U.S., Saudis to meet at oil summit
When representatives of top oil-producing and oil-consuming nations sit down together Sunday for a hastily called summit in Saudi Arabia, they begin with a disconnect. The United States will argue for more global oil production to lower record prices, and producing nations will say that the market is sufficiently supplied and speculators are to blame.
What happens to oil prices after the summit — a question of utmost importance to American motorists
This much is known: Saudi Arabia is the world’s only significant swing producer, the only one that can get new product onto global markets quickly. It’s already added 300,000 barrels per day of new production this year, and it vowed this week to add another 200,000 barrels per day starting in July. Only Canada exported more oil to the United States last year than the Saudis did.
Backroom whispers suggest that the Saudis may add another half a million barrels, which would raise their production to well over the 9.02 million barrels per day of production reported in April. Saudi production nearing 10 million barrels per day could reverse the perception that supplies are so tight that they prompt fears of disruption.

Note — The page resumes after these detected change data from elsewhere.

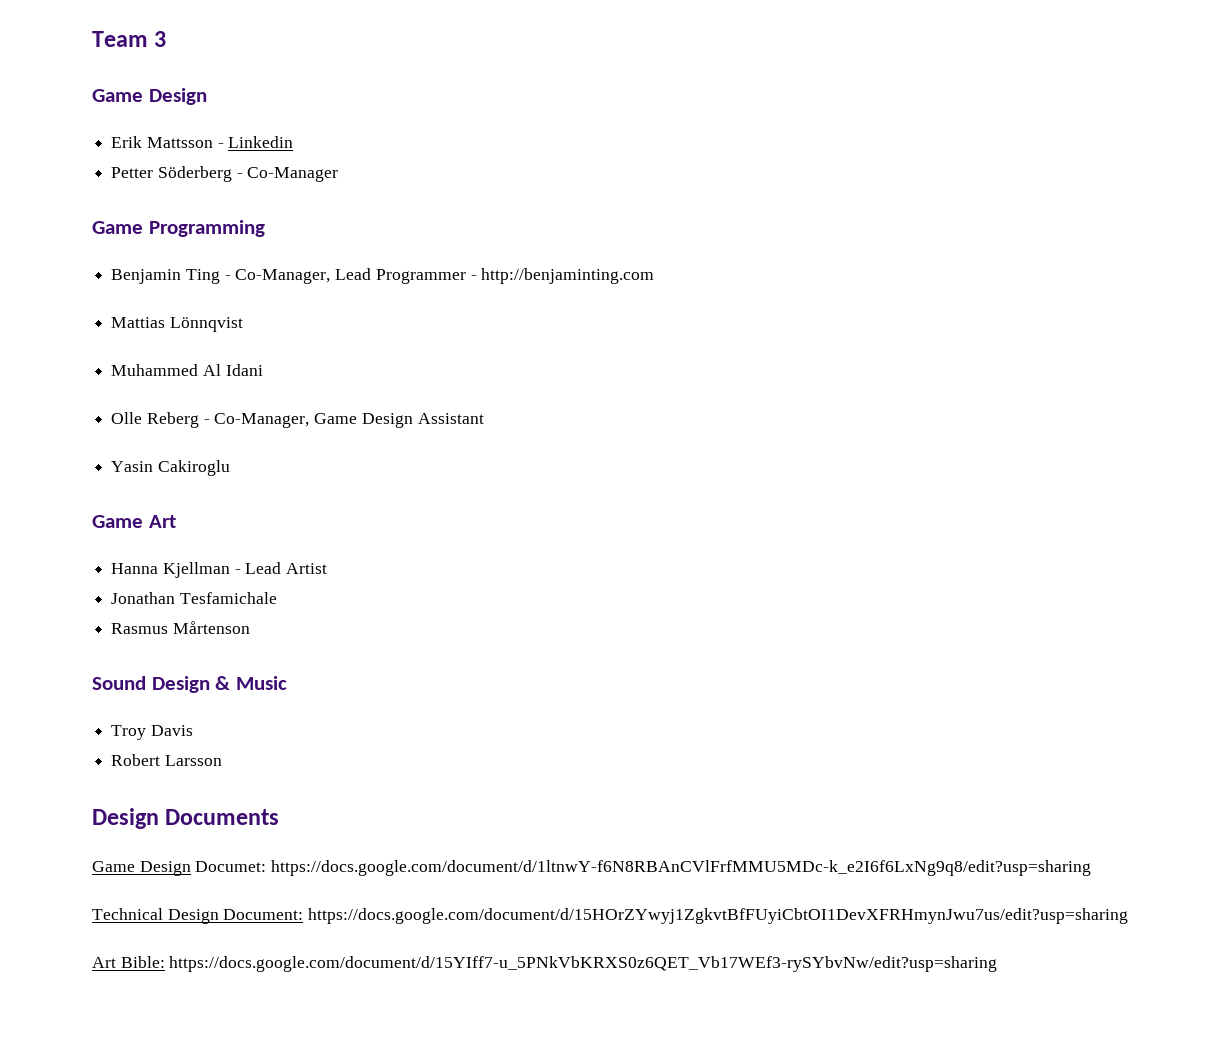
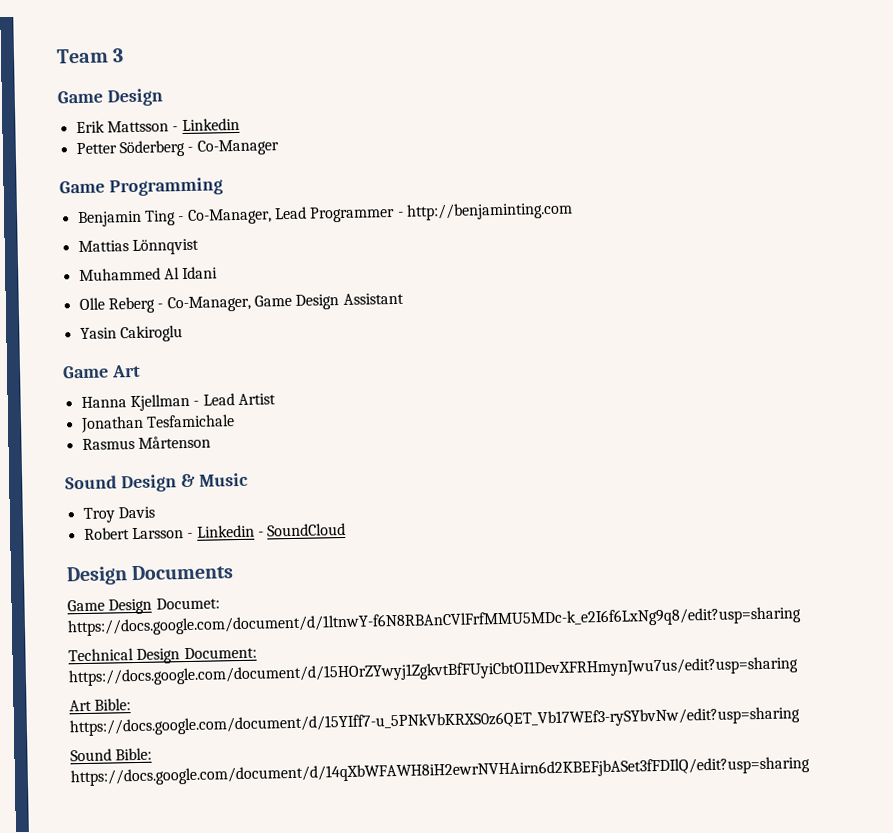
- Robert Larsson
+ Robert Larsson - Linkedin - SoundCloud
+ Sound Bible: https://docs.google.com/document/d/14qXbWFAWH8iH2ewrNVHAirn6d2KBEFjbASet3fFDIlQ/edit?usp=sharing

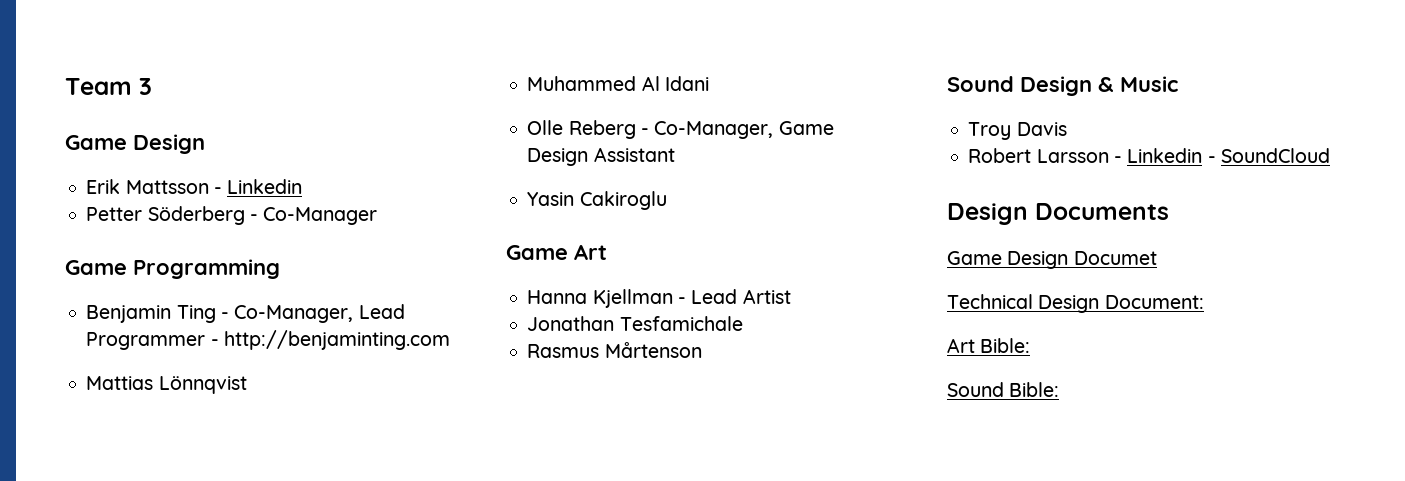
- Game Design Documet: https://docs.google.com/document/d/1ltnwY-f6N8RBAnCVlFrfMMU5MDc-k_e2I6f6LxNg9q8/edit?usp=sharing
+ Game Design Documet
- Technical Design Document: https://docs.google.com/document/d/15HOrZYwyj1ZgkvtBfFUyiCbtOI1DevXFRHmynJwu7us/edit?usp=sharing
+ Technical Design Document:
- Art Bible: https://docs.google.com/document/d/15YIff7-u_5PNkVbKRXS0z6QET_Vb17WEf3-rySYbvNw/edit?usp=sharing
+ Art Bible:
- Sound Bible: https://docs.google.com/document/d/14qXbWFAWH8iH2ewrNVHAirn6d2KBEFjbASet3fFDIlQ/edit?usp=sharing
+ Sound Bible:

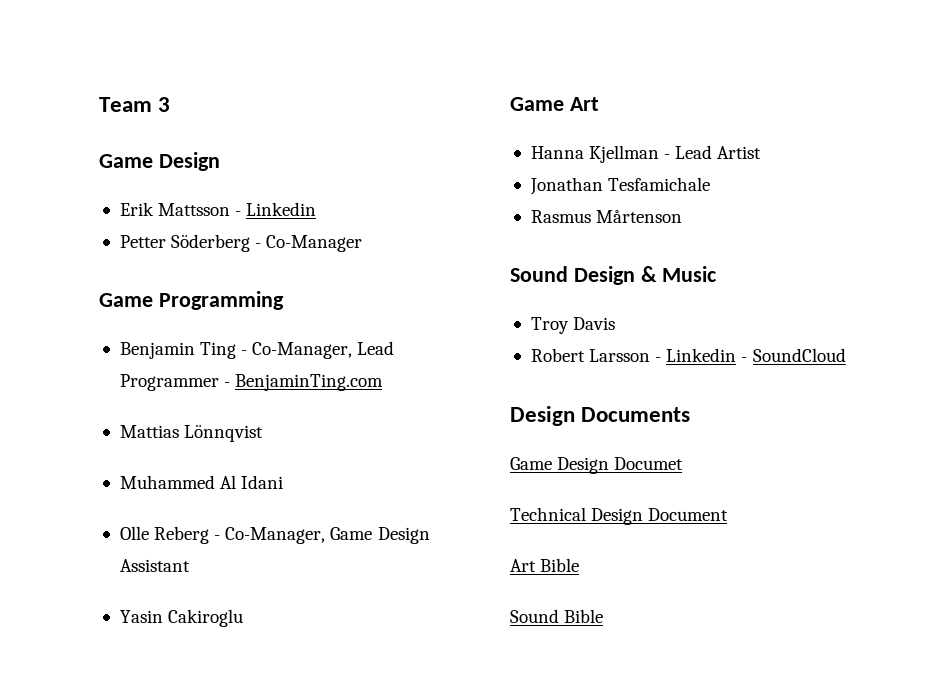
- Benjamin Ting - Co-Manager, Lead Programmer - http://benjaminting.com
+ Benjamin Ting - Co-Manager, Lead Programmer - BenjaminTing.com
- Technical Design Document:
- Art Bible:
- Sound Bible:
+ Technical Design Document
+ Art Bible
+ Sound Bible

“I think whatever they choose to do with supply will always help us out. We believe that any addition of supply from the Saudis will certainly help on price,” said Ruchir Kadakia, an oil expert with the Boston-based energy consultancy Cambridge Energy Research Associates.

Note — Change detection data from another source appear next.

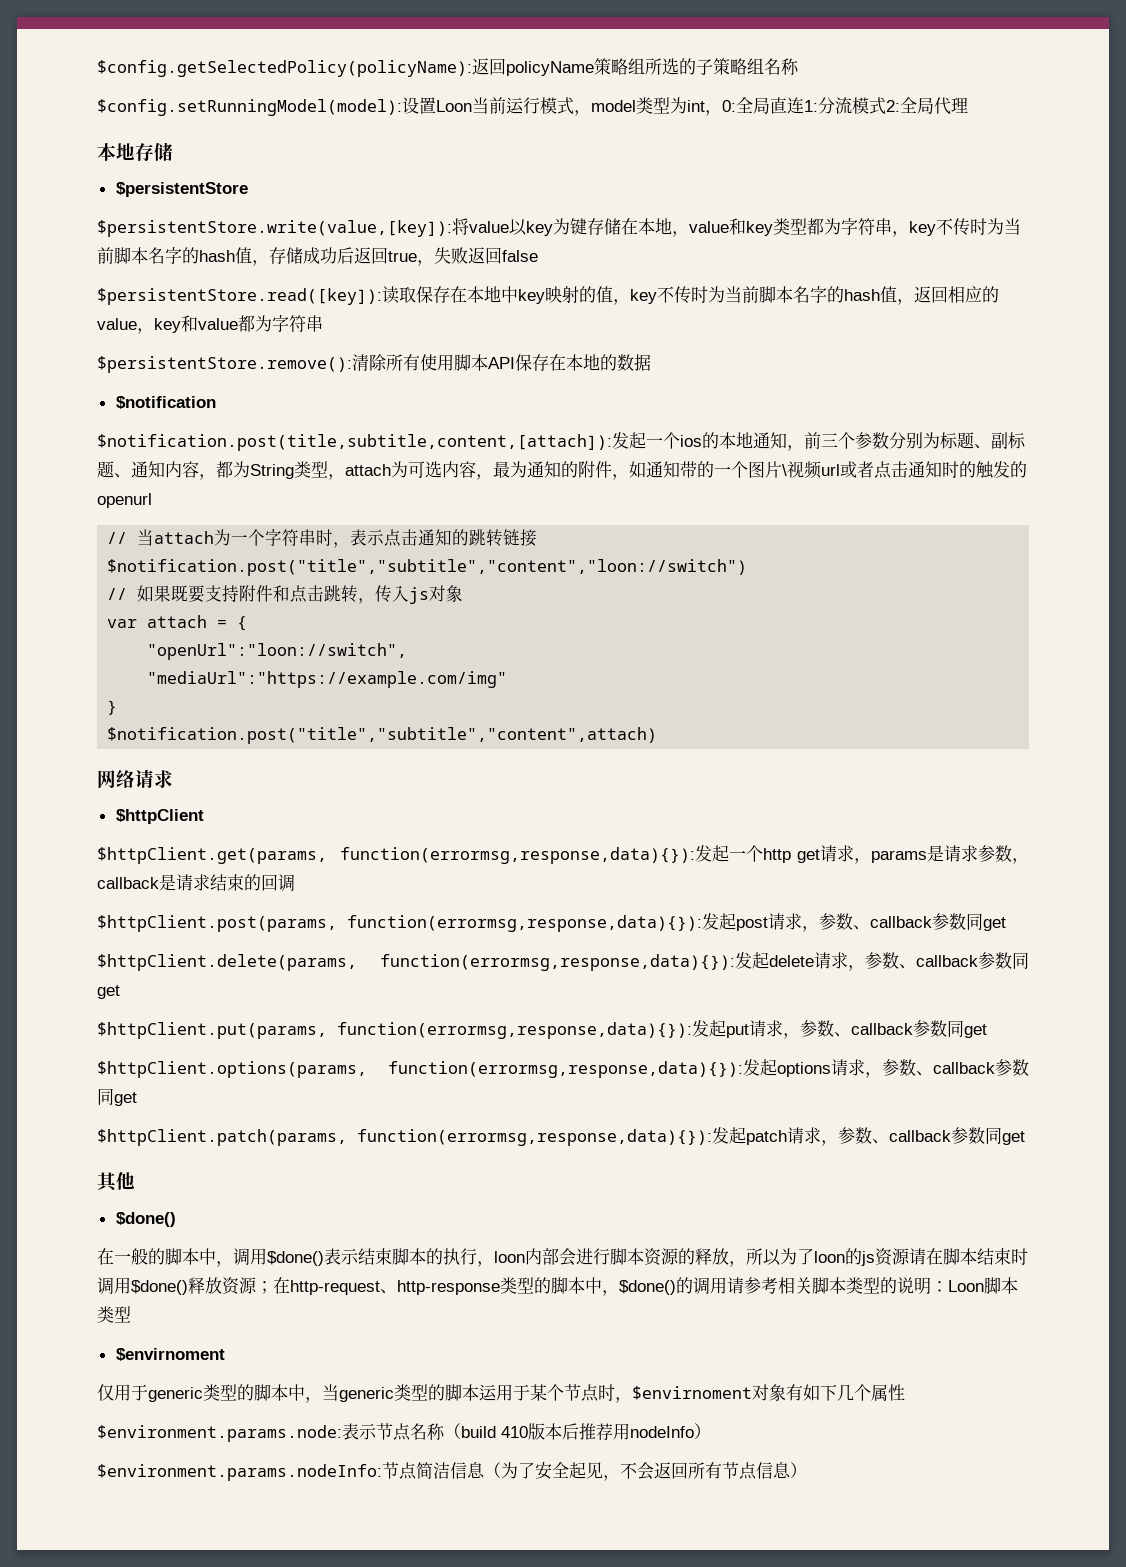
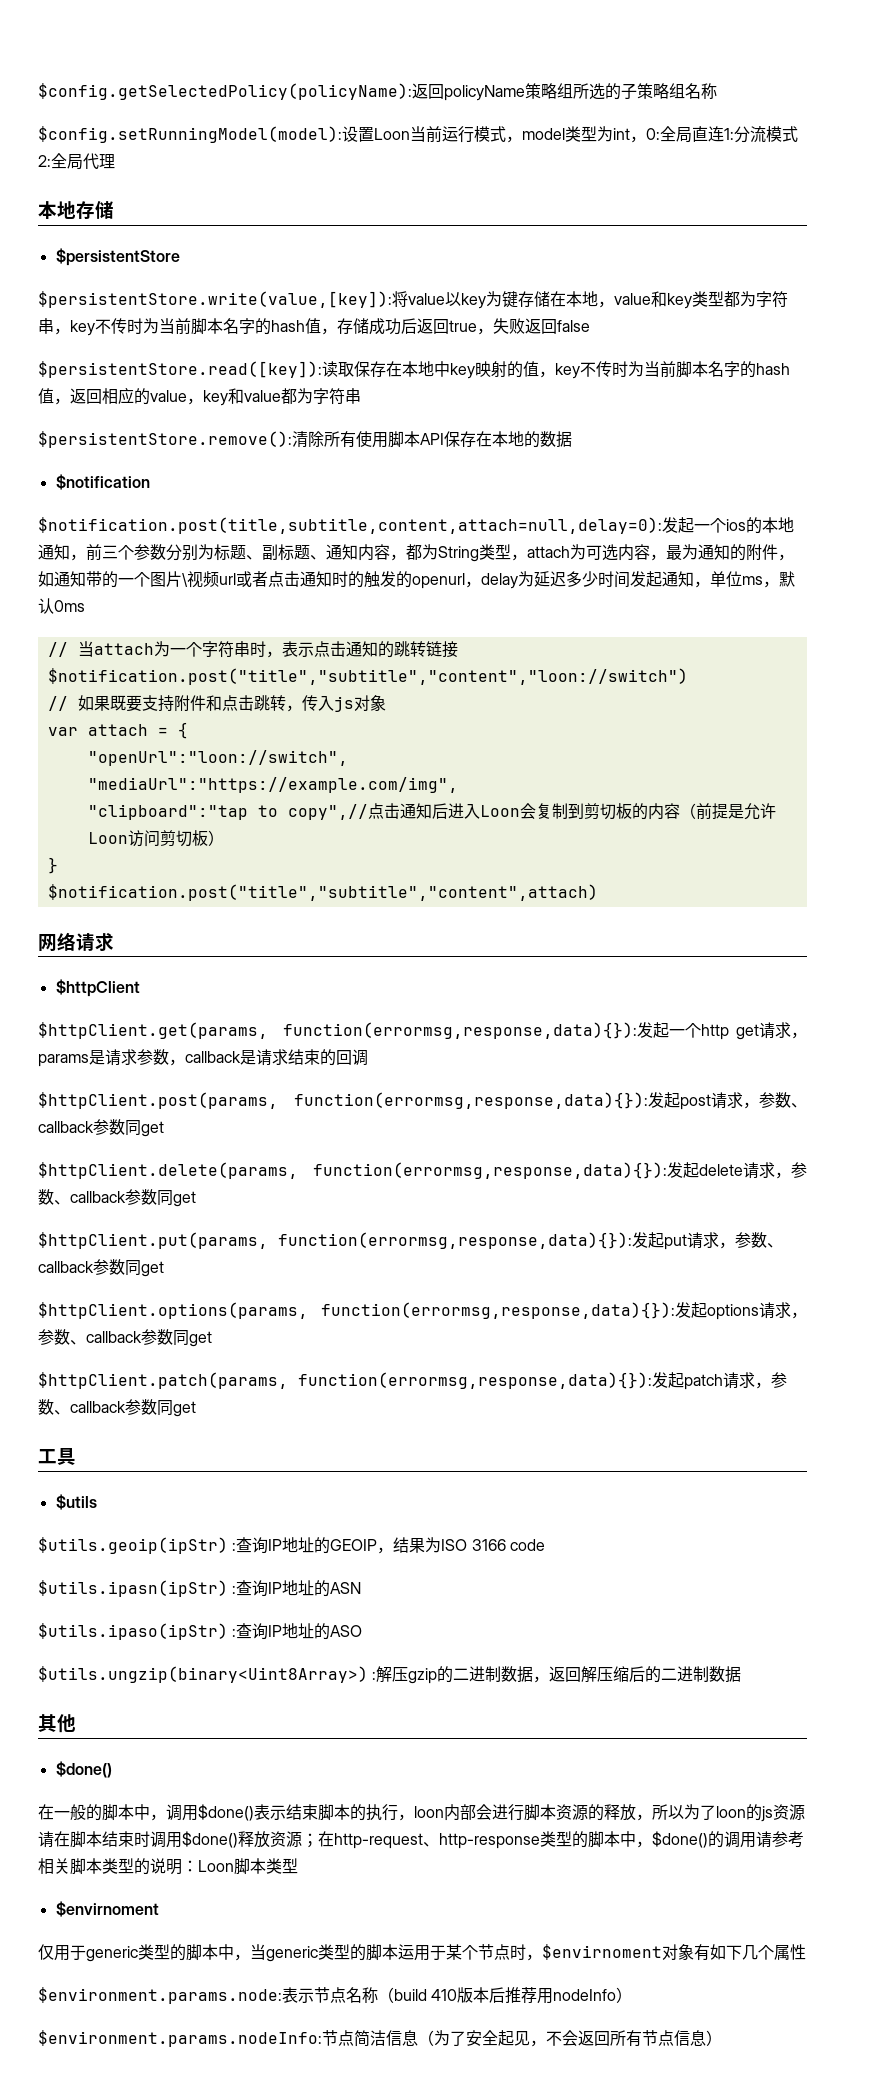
- $notification.post(title,subtitle,content,[attach]):发起一个ios的本地通知，前三个参数分别为标题、副标题、通知内容，都为String类型，attach为可选内容，最为通知的附件，如通知带的一个图片\视频url或者点击通知时的触发的openurl
+ $notification.post(title,subtitle,content,attach=null,delay=0):发起一个ios的本地通知，前三个参数分别为标题、副标题、通知内容，都为String类型，attach为可选内容，最为通知的附件，如通知带的一个图片\视频url或者点击通知时的触发的openurl，delay为延迟多少时间发起通知，单位ms，默认0ms
- "mediaUrl":"https://example.com/img"
+ "mediaUrl":"https://example.com/img",
+ "clipboard":"tap to copy",//点击通知后进入Loon会复制到剪切板的内容（前提是允许Loon访问剪切板）
+ 工具
+ $utils
+ $utils.geoip(ipStr) :查询IP地址的GEOIP，结果为ISO 3166 code
+ $utils.ipasn(ipStr) :查询IP地址的ASN
+ $utils.ipaso(ipStr) :查询IP地址的ASO
+ $utils.ungzip(binary<Uint8Array>) :解压gzip的二进制数据，返回解压缩后的二进制数据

The Saudis themselves have suggested that part of the run-up in prices is insufficient refining capacity in the United States. If American refineries can’t handle the amount of oil that’s already on the markets, how would more oil on the market help, they ask.
If the Saudis really wanted to lower the price of oil, they could do it without pumping out more oil.
The Saudis sell oil at a monthly contract price that rises or falls in part on the average of price movements in trading of contracts for future deliveries of oil, called futures contracts. If the Saudis simply discounted the starting price, before it’s adjusted for changes in the futures market, by, say, $10 or $15 a barrel, it would have an immediate effect on global oil prices and the price of U.S. gasoline.
“That would be a meeting to remember,” said Peter Beutel, an oil analyst in New Canaan, Conn., who didn’t expect a price cut and said there were many questions before the summit.